By Richard Herley
Awesome Indies Contemporary Fiction Pick
May 1944: dawn in the Bay of Biscay. A U-boat lies crippled on the seabed. Within earshot of the warship that sank her, a solitary survivor breaks the surface. Injured, in shock, hypothermic, his life-vest torn, he cries out for help.
The captain is on the bridge and brings his binoculars to bear.
The order he gives sets off a train of consequences reaching down through the landscape of post-war, post-colonial Britain, changing not only his own life and the lives of his men, but those of civilians ashore and of children yet unborn.

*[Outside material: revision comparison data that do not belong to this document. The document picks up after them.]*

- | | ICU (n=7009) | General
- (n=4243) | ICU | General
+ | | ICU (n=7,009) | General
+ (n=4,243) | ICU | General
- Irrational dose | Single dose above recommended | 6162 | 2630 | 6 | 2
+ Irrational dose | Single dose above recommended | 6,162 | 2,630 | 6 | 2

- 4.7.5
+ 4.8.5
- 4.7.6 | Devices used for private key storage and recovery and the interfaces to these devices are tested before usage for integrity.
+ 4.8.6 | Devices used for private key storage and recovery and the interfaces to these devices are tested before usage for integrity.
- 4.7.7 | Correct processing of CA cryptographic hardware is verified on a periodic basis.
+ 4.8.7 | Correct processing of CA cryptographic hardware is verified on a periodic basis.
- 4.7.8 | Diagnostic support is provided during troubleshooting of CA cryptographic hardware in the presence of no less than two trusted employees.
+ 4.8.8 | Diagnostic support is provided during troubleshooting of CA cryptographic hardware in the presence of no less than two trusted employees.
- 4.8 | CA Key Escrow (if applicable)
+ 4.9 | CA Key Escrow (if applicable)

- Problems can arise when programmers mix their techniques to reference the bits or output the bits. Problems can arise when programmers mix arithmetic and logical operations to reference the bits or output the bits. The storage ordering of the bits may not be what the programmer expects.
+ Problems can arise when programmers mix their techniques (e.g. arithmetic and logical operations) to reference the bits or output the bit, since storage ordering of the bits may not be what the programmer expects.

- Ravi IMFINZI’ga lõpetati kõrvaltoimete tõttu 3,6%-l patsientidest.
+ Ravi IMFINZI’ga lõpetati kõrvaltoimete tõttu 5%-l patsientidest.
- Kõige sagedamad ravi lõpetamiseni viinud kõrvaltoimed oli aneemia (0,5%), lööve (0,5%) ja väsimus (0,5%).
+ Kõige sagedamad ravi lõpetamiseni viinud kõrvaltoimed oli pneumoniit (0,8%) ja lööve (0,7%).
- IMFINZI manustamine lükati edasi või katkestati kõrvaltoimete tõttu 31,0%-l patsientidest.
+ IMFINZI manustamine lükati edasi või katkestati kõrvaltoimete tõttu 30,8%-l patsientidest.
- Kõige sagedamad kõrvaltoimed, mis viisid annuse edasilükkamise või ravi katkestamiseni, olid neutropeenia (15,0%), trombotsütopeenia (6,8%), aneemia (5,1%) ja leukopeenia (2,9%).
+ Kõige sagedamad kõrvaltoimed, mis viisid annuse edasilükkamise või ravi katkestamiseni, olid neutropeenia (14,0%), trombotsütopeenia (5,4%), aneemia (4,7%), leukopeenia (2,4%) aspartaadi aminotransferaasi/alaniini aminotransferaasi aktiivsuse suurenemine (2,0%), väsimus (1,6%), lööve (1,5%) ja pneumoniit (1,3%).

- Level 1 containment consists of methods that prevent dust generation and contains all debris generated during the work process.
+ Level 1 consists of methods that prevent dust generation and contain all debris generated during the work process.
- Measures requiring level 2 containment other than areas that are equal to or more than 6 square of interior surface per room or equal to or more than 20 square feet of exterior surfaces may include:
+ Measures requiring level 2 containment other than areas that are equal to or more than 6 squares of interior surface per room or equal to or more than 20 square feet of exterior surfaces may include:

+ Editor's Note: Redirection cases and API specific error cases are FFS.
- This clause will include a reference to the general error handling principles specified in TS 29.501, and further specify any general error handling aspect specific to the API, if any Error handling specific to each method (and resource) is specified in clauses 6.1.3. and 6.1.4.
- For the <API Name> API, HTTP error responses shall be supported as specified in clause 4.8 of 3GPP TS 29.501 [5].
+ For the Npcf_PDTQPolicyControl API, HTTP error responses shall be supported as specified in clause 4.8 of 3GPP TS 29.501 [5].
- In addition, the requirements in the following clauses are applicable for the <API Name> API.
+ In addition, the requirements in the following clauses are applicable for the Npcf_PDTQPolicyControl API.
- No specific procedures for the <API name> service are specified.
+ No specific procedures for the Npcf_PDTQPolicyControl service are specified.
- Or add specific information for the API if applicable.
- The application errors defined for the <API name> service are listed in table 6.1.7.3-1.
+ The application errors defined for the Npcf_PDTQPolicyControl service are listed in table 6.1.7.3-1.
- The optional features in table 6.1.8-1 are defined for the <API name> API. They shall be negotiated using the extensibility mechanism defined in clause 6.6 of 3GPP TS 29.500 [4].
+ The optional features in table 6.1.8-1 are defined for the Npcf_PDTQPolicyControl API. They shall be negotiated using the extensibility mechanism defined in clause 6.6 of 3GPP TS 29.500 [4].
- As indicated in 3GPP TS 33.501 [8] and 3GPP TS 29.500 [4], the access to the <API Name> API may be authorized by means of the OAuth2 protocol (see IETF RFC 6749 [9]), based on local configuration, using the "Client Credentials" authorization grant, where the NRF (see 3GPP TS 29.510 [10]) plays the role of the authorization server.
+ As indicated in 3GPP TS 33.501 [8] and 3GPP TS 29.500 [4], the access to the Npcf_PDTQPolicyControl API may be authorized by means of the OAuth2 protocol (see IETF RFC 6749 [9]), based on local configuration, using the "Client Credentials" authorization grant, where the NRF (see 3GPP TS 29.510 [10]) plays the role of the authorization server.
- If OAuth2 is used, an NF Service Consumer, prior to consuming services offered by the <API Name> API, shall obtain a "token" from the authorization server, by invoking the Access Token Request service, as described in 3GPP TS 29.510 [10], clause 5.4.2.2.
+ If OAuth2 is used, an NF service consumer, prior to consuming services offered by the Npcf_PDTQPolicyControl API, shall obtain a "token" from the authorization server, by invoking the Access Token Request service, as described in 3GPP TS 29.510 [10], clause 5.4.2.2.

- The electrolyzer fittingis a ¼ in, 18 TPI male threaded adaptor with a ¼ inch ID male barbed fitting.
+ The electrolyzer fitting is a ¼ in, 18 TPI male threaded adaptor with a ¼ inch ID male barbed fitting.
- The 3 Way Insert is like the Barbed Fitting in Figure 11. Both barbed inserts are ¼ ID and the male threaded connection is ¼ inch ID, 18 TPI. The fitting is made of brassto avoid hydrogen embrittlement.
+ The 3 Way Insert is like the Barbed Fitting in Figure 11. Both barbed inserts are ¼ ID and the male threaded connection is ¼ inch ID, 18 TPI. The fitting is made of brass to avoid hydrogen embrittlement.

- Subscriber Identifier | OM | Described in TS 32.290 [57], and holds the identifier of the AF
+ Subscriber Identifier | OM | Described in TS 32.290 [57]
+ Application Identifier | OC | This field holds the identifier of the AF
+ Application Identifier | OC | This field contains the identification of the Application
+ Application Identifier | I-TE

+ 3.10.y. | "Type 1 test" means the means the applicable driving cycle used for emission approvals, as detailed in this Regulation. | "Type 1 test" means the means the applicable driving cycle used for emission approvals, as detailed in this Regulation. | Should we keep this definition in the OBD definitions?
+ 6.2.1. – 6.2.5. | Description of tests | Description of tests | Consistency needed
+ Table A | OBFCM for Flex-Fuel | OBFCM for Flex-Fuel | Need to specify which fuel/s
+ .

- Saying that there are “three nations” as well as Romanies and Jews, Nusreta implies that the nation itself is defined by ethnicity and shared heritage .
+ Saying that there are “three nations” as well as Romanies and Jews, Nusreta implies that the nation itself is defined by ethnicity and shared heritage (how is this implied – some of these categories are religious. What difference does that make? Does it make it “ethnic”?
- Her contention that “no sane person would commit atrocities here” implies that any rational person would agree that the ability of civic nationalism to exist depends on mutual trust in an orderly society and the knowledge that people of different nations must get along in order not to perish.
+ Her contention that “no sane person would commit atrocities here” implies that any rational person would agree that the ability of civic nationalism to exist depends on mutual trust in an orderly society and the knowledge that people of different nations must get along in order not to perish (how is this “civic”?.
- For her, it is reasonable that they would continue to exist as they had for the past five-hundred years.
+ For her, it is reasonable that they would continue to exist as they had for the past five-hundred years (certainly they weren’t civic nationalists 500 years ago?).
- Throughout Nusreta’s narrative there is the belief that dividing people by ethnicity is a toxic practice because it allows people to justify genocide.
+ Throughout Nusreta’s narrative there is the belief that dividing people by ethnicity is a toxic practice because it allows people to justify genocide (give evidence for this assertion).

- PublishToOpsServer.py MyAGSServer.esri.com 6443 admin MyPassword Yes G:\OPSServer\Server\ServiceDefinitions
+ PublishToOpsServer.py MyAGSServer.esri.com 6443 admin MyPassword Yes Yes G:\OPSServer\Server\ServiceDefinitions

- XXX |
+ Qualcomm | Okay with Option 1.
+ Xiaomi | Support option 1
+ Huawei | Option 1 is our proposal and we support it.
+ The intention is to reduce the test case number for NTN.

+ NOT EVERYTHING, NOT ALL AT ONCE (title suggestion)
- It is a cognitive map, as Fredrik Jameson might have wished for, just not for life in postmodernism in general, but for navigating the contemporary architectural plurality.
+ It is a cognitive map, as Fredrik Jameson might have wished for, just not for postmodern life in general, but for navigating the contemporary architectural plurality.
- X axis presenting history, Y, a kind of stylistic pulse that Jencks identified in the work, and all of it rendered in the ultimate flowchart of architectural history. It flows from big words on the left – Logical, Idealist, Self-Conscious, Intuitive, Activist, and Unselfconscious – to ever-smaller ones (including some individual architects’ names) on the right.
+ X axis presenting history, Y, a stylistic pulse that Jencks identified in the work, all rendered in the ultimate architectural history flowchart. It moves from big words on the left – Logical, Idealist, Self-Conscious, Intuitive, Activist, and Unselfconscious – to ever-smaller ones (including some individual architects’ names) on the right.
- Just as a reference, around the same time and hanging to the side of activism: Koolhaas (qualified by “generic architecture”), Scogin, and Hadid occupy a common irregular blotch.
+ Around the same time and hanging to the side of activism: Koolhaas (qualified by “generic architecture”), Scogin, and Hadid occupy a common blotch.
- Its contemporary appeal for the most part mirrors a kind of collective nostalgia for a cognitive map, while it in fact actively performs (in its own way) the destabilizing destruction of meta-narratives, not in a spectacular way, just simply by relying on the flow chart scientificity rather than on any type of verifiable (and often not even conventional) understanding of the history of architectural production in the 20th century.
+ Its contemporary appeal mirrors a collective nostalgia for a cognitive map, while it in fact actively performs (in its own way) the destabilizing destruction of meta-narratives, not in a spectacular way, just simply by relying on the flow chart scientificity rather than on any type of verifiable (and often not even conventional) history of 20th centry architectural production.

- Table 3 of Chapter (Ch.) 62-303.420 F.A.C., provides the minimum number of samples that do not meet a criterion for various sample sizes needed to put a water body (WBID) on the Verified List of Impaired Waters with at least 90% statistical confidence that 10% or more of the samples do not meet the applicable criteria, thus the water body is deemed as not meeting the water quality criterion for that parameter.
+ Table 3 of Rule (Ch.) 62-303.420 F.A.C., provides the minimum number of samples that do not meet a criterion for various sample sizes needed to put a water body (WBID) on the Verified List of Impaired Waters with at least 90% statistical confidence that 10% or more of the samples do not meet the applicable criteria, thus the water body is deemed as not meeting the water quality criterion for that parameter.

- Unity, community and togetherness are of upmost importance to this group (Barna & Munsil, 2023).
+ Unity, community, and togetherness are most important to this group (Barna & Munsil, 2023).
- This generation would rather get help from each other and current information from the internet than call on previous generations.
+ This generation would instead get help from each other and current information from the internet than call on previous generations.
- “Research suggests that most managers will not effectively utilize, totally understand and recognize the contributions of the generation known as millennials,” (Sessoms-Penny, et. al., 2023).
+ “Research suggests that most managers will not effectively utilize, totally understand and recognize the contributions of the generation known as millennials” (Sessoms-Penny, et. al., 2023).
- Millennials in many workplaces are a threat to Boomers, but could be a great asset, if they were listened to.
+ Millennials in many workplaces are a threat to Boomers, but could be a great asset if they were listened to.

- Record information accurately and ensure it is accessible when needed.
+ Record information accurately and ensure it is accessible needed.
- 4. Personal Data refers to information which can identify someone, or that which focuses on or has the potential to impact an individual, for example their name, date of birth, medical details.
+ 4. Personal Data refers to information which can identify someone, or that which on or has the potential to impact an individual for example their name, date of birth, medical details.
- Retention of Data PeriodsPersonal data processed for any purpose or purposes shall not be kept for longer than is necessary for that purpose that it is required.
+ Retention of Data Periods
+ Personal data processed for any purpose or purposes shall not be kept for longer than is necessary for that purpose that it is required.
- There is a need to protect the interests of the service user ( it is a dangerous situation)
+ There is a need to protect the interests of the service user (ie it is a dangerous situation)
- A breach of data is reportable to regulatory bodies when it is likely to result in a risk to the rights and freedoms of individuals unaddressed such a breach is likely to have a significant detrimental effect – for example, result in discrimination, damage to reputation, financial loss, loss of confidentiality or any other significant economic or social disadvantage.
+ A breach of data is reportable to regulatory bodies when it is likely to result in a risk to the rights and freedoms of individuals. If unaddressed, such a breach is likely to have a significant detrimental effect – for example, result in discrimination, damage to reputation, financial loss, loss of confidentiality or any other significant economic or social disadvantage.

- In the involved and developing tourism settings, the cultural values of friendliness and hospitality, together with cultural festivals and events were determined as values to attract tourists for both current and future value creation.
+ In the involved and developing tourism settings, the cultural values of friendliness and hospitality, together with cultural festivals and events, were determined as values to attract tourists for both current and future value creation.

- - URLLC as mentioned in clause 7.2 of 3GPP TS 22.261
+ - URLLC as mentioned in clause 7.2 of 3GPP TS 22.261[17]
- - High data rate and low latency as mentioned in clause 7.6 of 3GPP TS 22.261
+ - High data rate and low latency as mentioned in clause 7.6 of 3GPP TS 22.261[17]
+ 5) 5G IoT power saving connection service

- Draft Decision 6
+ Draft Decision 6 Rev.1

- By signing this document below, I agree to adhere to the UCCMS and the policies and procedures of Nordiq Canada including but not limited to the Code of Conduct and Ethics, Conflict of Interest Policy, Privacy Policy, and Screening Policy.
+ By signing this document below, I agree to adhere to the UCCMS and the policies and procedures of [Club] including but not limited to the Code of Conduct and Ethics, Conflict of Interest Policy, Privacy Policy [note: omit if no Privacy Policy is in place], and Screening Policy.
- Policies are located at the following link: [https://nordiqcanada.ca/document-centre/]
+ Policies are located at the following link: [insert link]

Spanning seventy years, set in England and in Nigeria during the Biafran crisis, this is a sweeping, compulsive story about conscience and selfishness and the far-reaching damage that cruelty can do.
The first 201 words.
The boat was done for. And so was he, but he would not admit it. During the second set of explosions he had been thrown against a bulkhead and he was in pain, but far worse was the noise inside his skull, a blare grown monstrous from a tiny seed: the very first sonar ping of the ASDIC.
Soon after the seawater had reached the batteries, those men who had not already been killed and who had been unable to don their Dräger lungs had been choked. Georg had heard some of them quacking like Donald Duck, their voices distorted by the chlorine gas; yet it was even now possible that, elsewhere in the hull, others were being kept alive by pockets of air. Such a pocket remained here in the middle of the boat, under the conning-tower hatch.
His conscience, as much as the pressure differential, would not let him open the hatch. As soon as he unscrewed it, the hull would flood completely.
But his lung – a rubber and canvas life-vest with a rebreather – could only keep him alive for so long. The rebreather comprised a canister of soda-lime to absorb carbon dioxide while breathing foul air.